Three Important Distinctions In How We Talk About Test Scores (Matt DiCarlo)

“Matthew Di Carlo is a senior fellow at the non-profit Albert Shanker Institute in Washington, D.C. His current research focuses mostly on education policy, but he is also interested in social stratification, work and occupations, and political attitudes/behavior.”  The post appeared May 25, 2012

In education discussions and articles, people (myself included) often say “achievement” when referring to test scores, or “student learning” when talking about changes in those scores. These words reflect implicit judgments to some degree (e.g., that the test scores actually measure learning or achievement). Every once in a while, it’s useful to remind ourselves that scores from even the best student assessments are imperfect measures of learning. But this is so widely understood – certainly in the education policy world, and I would say among the public as well – that the euphemisms are generally tolerated.

And then there are a few common terms or phrases that, in my personal opinion, are not so harmless. I’d like to quickly discuss three of them (all of which I’ve talked about before). All three appear many times every day in newspapers, blogs, and regular discussions. To criticize their use may seem like semantic nitpicking to some people, but I would argue that these distinctions are substantively important and may not be so widely-acknowledged, especially among people who aren’t heavily engaged in education policy (e.g., average newspaper readers).

So, here they are, in no particular order.

In virtually all public testing data, trends in performance are not “gains” or “progress.” When you tell the public that a school or district’s students made “gains” or “progress,” you’re clearly implying that there was improvement.

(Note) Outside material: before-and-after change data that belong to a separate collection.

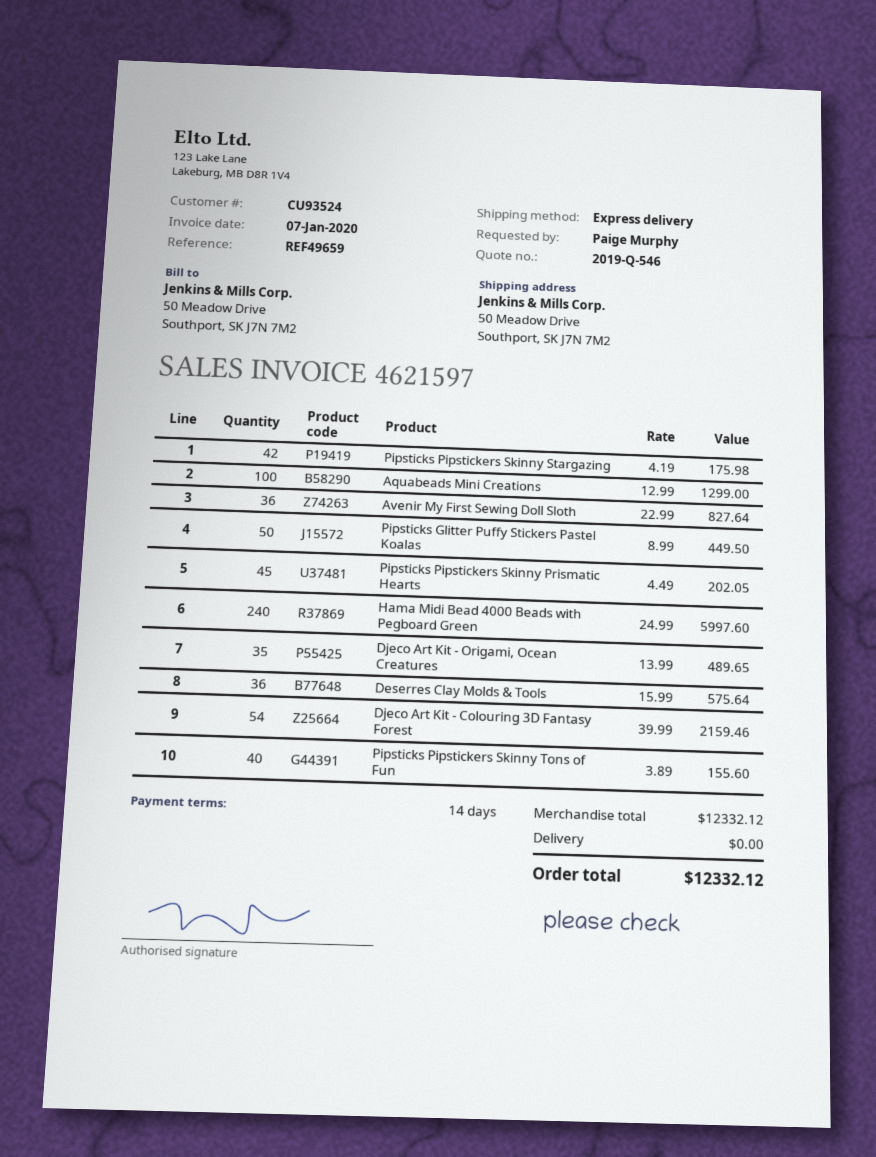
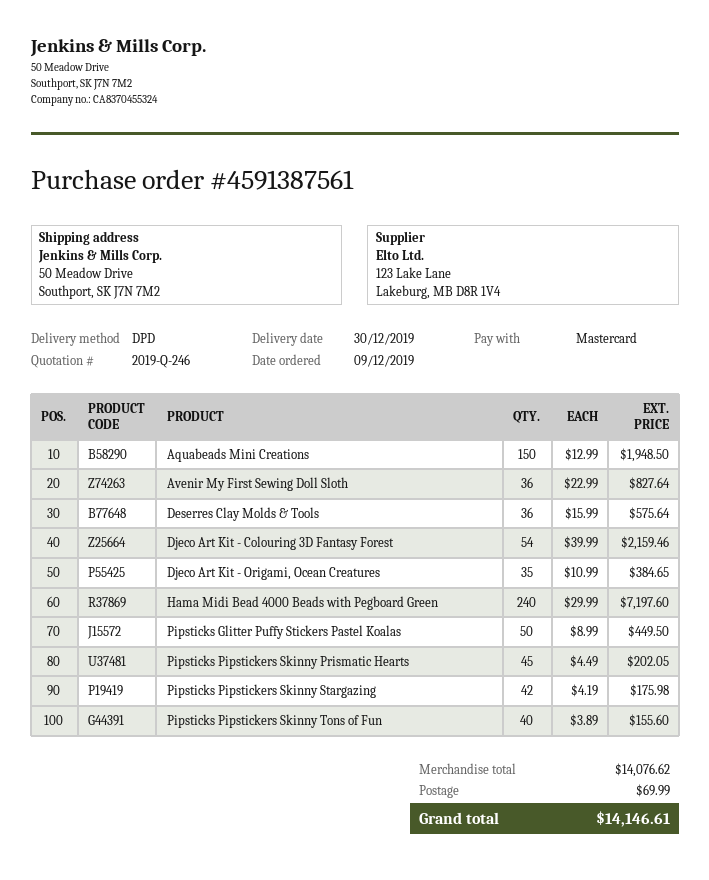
quote number: 2019-Q-546 -> 2019-Q-246
shipping method: express -> DPD
Aquabeads Mini Creations: 100 x 12.99 = 1299.00 -> 150 x 12.99 = 1948.50
Hama Midi Bead 4000 Beads with Pegboard Green: 240 x 24.99 = 5997.60 -> 240 x 29.99 = 7197.60
Djeco Art Kit - Origami, Ocean Creatures: 35 x 13.99 = 489.65 -> 35 x 10.99 = 384.65
subtotal: 12332.12 -> 14076.62
shipping: 0.00 -> 69.99
total: 12332.12 -> 14146.61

But you can’t measure improvement unless you have at least two data points for the same students – i.e., test scores in one year are compared with those in previous years. If you’re tracking the average height of your tomato plants, and the shortest one dies overnight, you wouldn’t say that there had been “progress” or “gains,” just because the average height of your plants suddenly increased.

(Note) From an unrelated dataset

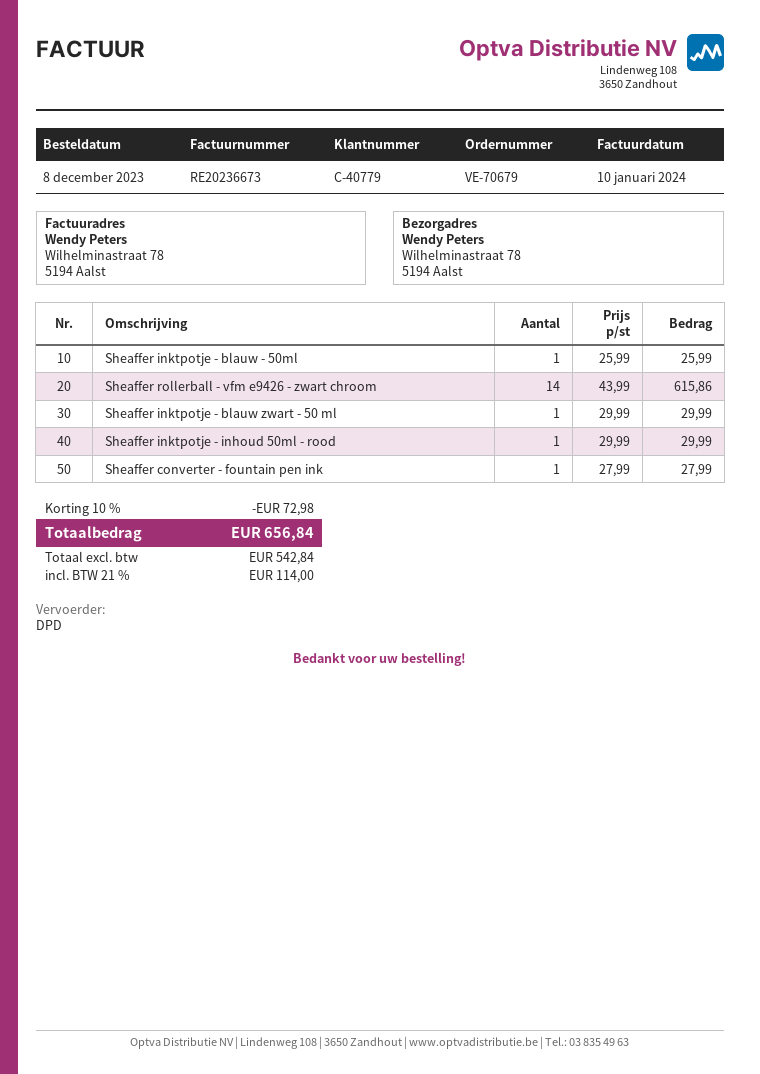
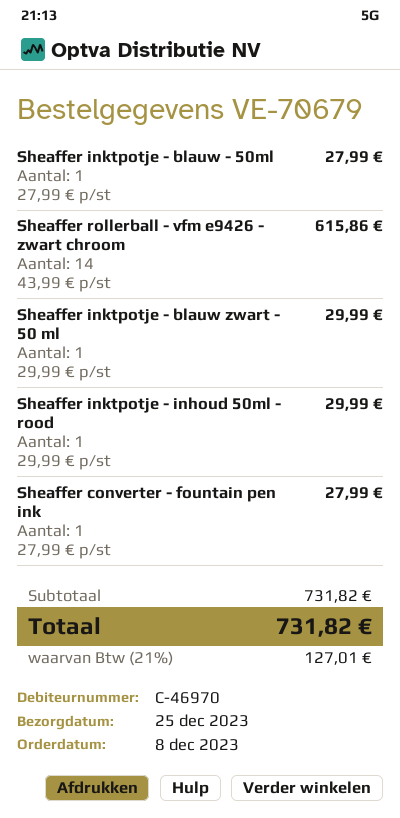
customer number: C-40779 -> C-46970
Sheaffer inktpotje - blauw - 50ml: 1 x 25.99 = 25.99 -> 1 x 27.99 = 27.99
discount: 10% = 72.98 -> none
tax: 21% = 114.00 -> 21% = 127.01
total: 656.84 -> 731.82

Similarly, almost all testing trend data that are available to the public don’t actually follow the same set of students over time (i.e., they are cross-sectional). In some cases, such as NAEP, you’re comparing a sample of fourth and eighth graders in one year with a different cohort of fourth and eighth graders two years earlier. In other cases, such as the results of state tests across an entire school, there’s more overlap – many students remain in the sample between years – but there’s also a lot of churn. In addition to student mobility within and across districts, which isoften high and certainly non-random, students at the highest tested grade leave the schools (unless they’re held back), while whole new cohorts of students enter the samples at the lowest tested grade (in middle schools serving grades seven and eight, this means that half the sample turns over every year).

So, whether it’s NAEP or state tests, you’re comparing two different groups of students over time. Often, those differences cannot be captured by standard education variables (e.g., lunch program eligibility), but are large enough to affect the results, especially in smaller schools (smaller samples are more prone to sampling error). Calling the differences between years “gains/progress” or “losses” therefore gives a false impression; at least in part, they are neither – reflecting nothing more than variations between the cohorts being compared.

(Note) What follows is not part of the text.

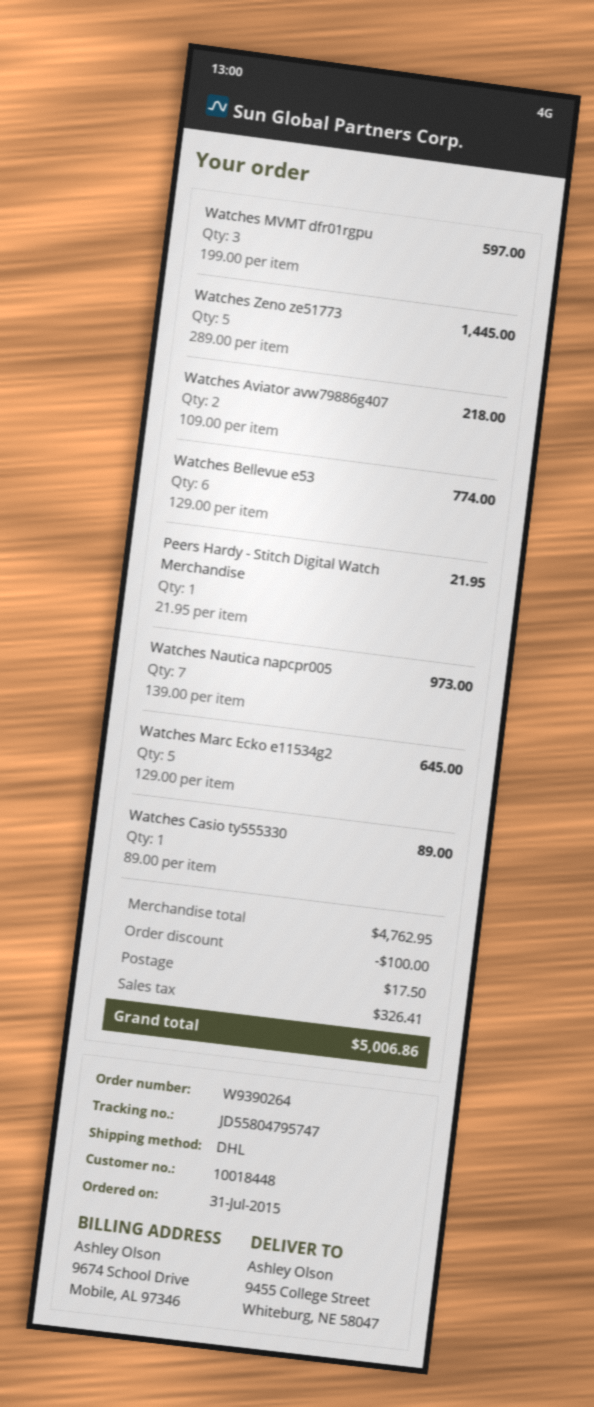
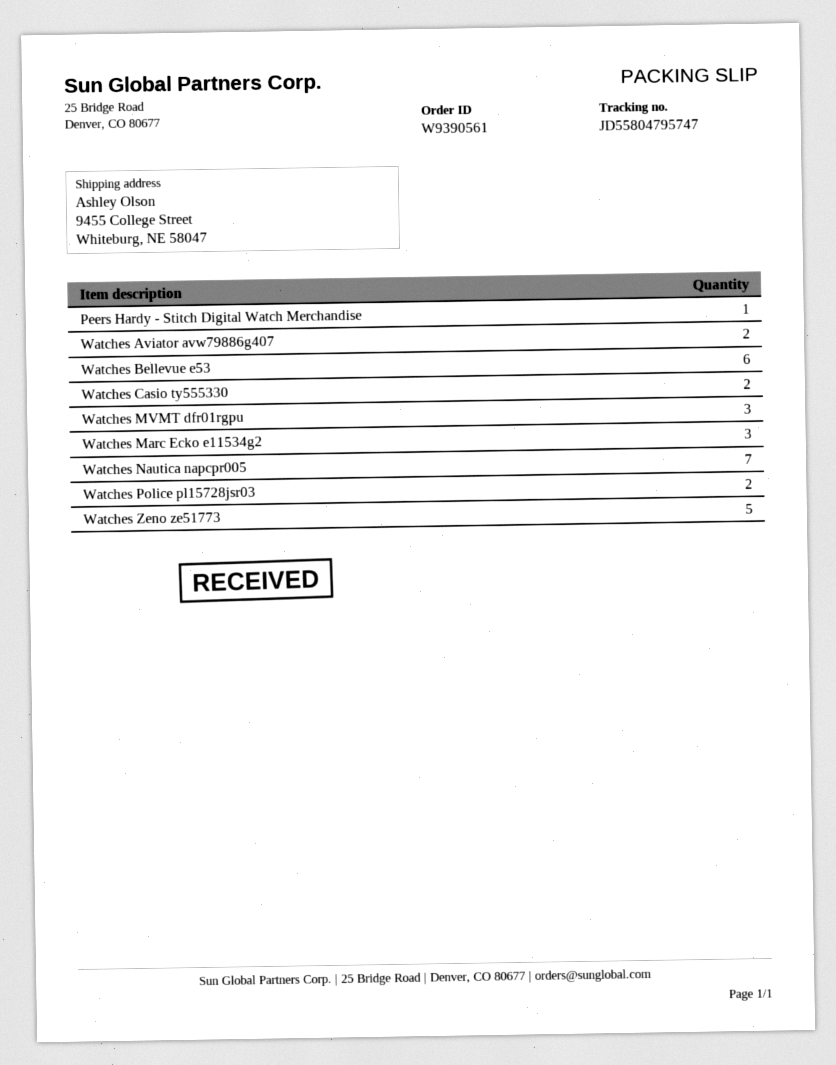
order number: W9390264 -> W9390561
Watches Marc Ecko e11534g2: 5 -> 3
Watches Casio ty555330: 1 -> 2
Watches Police pl15728jsr03: none -> 2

 Proficiency rates are not “scores.” Proficiency or other cutpoint-based rates (e.g., percent advanced) are one huge step removed from test scores. They indicate how many students scored above a certain line. The choice of this line can be somewhat arbitrary, reflecting value judgments and, often, political considerations as to the definition of “proficient” or “advanced.” Without question, the rates are an accessible way to summarize the actual scale scores, which aren’t very meaningful to most people. But they are interpretations of scores, and severely limited ones at that.*

Rates can vary widely, using the exact same set of scores, depending on where the bar is set. In addition, all these rates tell you is whether students were above or below the designated line – not how far above it or below it they might be. Thus, the actual test scores of two groups of students might be very different even though they have the same proficiency ranking, and scores and rates can move in opposite directions between years.

To mitigate the risk of misinterpretation, comparisons of proficiency rates (whether between schools/districts or over time) should be accompanied by comparisons of average scale scores whenever possible. At the very least, the two should not be conflated.**

Schools with high average test scores are not necessarily “high-performing,” while schools with lower scores are not necessarily “low-performing.” As we all know, tests don’t measure the performance of schools. They measure (however imperfectly) the performance of students. One can of course use student performance to assess that of schools, but not with simple average scores.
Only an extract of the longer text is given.